I like looking at a problem from different perspectives, like most filters can be expressed as vibrating mass-springs systems. Use nonlinear springs with e.g. x^2 restoration force and you will get a squelchy resonance like 303. There are viscoelastic joints, nonlinear dampers etc.. This is the unity! Maybe we should learn physics instead of electronics?

[Zaphod (giancarlo)]

we measured (and reproduced) a lot of harmonic distortion in many analog filters, if it answers the question. Yes the effect is much more balanced in that way.
Harmonic distortions often is generated even by simple components (transistors), very often this kind of non-linearities is a bit lost when you simplify and model them optimizing for speed. This is my guess analyzing results (sampling software and comparing it with sampled hardware)

[camsr]

I think you are confused a little. What real world phenomenon mimics a low pass filter AND raises it's resonance frequency under large load?

[Urs]

I think you are confused a little. What real world phenomenon mimics a low pass filter AND raises it's resonance frequency under large load?

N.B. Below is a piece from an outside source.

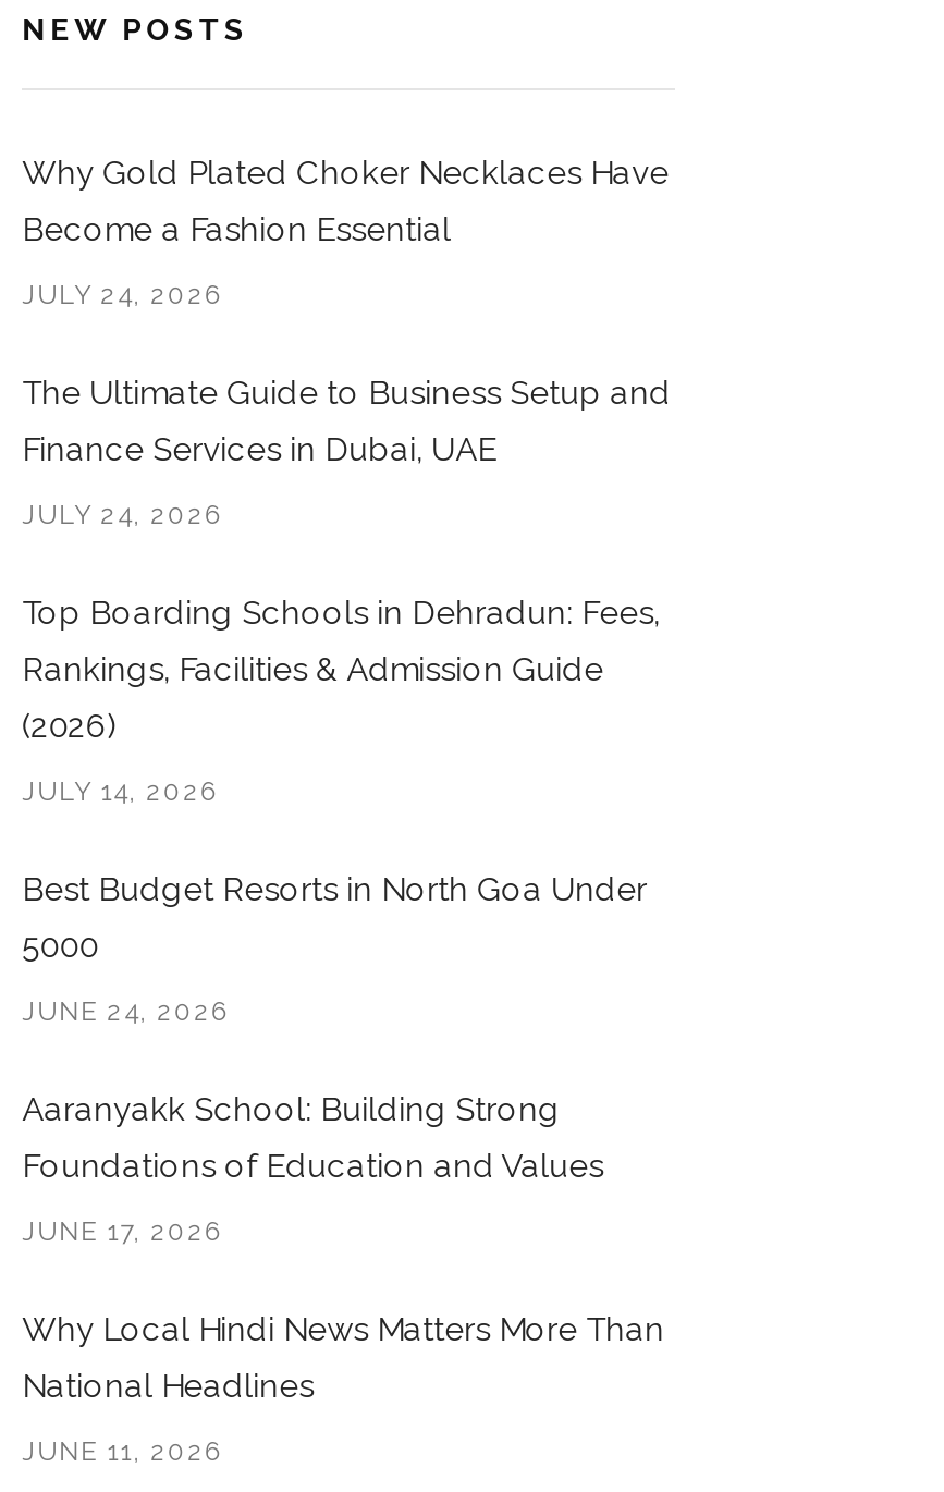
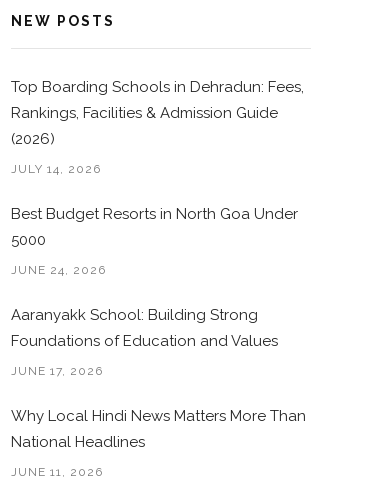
[22,154,671,531] Why Gold Plated Choker Necklaces Have | Become a Fashion Essential | JULY 24, 2026 | The Ultimate Guide to Business Setup and | Finance Services in Dubai, UAE | JULY 24, 2026 -> none

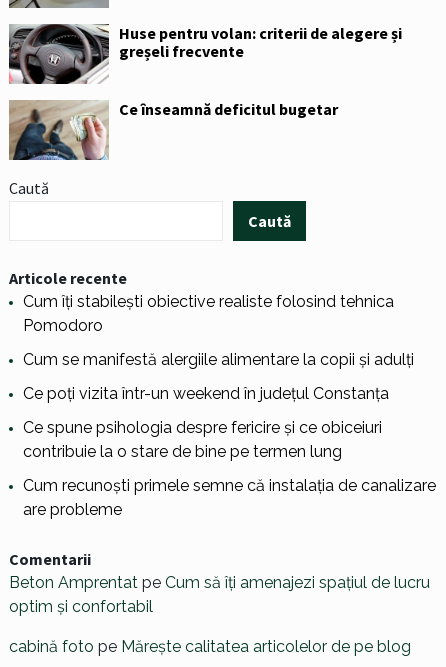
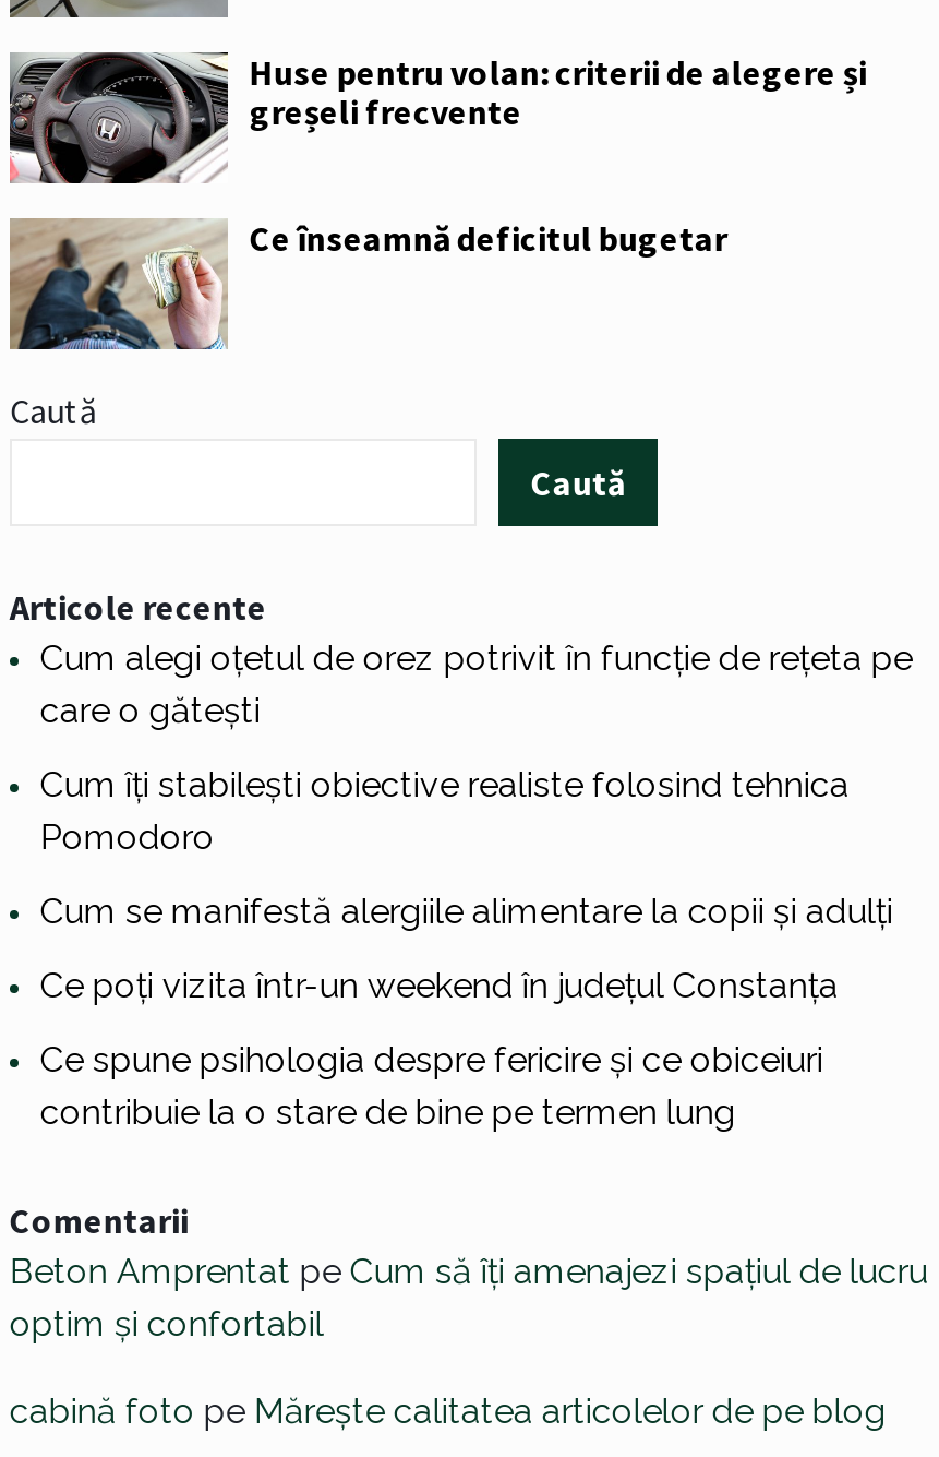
none -> [40,638,913,732] Cum alegi oțetul de orez potrivit în funcție de rețeta pe | care o gătești
moved [23,292,414,461] -> [40,765,893,1134]: Cum îți stabilești obiective realiste folosind tehnica | Pomodoro | Cum se manifestă alergiile alimentare la copii și adulți | Ce poți vizita într-un weekend în județul Constanța | Ce spune psihologia despre fericire și ce obiceiuri | contribuie la o stare de bine pe termen lung
[23,476,436,519] Cum recunoști primele semne că instalația de canalizare | are probleme -> none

If the input/feedback contains a DC component…?

Most of the time I see the filter frequency go down when resonance is turned past self oscillation, but for instance in our Doepfer equivalent of the EMS Synthi filter frequency goes up.

[itoa]

The answer: every
A resonant filter is obvious equivalent to a physical vibrating object being struck. e.g. RLC filter is equivalent of mass-spring system. (force = voltage, velocity = current, damper = resistor, mass = inductor etc..). This works as well for pneumatic and other systems. (isn't this fascinating ?)
some random examples:
- every resonating object is a nonlinear, resonating filter, that has it's frequency, phase and impulse response
- vocal cords is an oscillator (exciter), vocal tract is a resonating (multipole) filter.
- TR-808 kick circuit is a bp resonating filter that is excited by impulse and act like a membrane.

If you hit a membrane, string, stiff spring hard it's initial resonance frequency will be higher and you notice a fast pitch drop. The restoration force is nonlinear, but this nonlinearity is the opposite to these I found in most analog filters (I'm not sure on bridged-t and some diode ladders).

[Urs]

But still, only one ot of 50+ analogue filters we have around goes "up" in pitch with higher load/resonance. Every single other one of them drops in filter frequency.

[itoa]

URS: thank you! This is what I wanted to know

I know many of us like to be trapped into known analog circuits (dogmatic prison , but it's the opposite: they were modelled after the real phenomenons to mimic real instruments...

URS: I modelled a naive filter with rising waveshaping curve in integrators.
http://www.mixcloud.com/giku/filter-test/

You can hear a small pitch drop when the filter gets impulse. And this mimics the physical behaviour.

camsr: http://multimechatronics.com/images/upl ... nalogy.pdf

[camsr]

itoa, thanks for the link, very good reading.

Resonances move up in frequency in a physical body when stiffness is increased. For example, here is a sound transmission, example:


And in relation to your question:

http://www.neurophys.wisc.edu/h&b/textbook/mid_ear.html

The electrical analogy of increased stiffness would be a limiting of charge.

[itoa]

camsr: great so you answered your own question.. these are functions of different masses and stiffness factors.

the simplest explanation is that material restoration force gets greater for larger vibrations. If you push a membrane you increase it's tension, at the beginning this force is almost linear but (theoretically) grows to infinity soon - you can't push it more. The bigger tension, the higher vibrational frequency (x^2 relationship).
In metal objects this makes higher frequencies travel faster.

Well...
URS found only one filter that behaves this way. The other filters do the opposite (analogy: the restoration force gets smaller), that is quite a nonsense (or not ?

Do designers don't care? Isnt't this aspect important? I think this may be crucial for drum like sounds.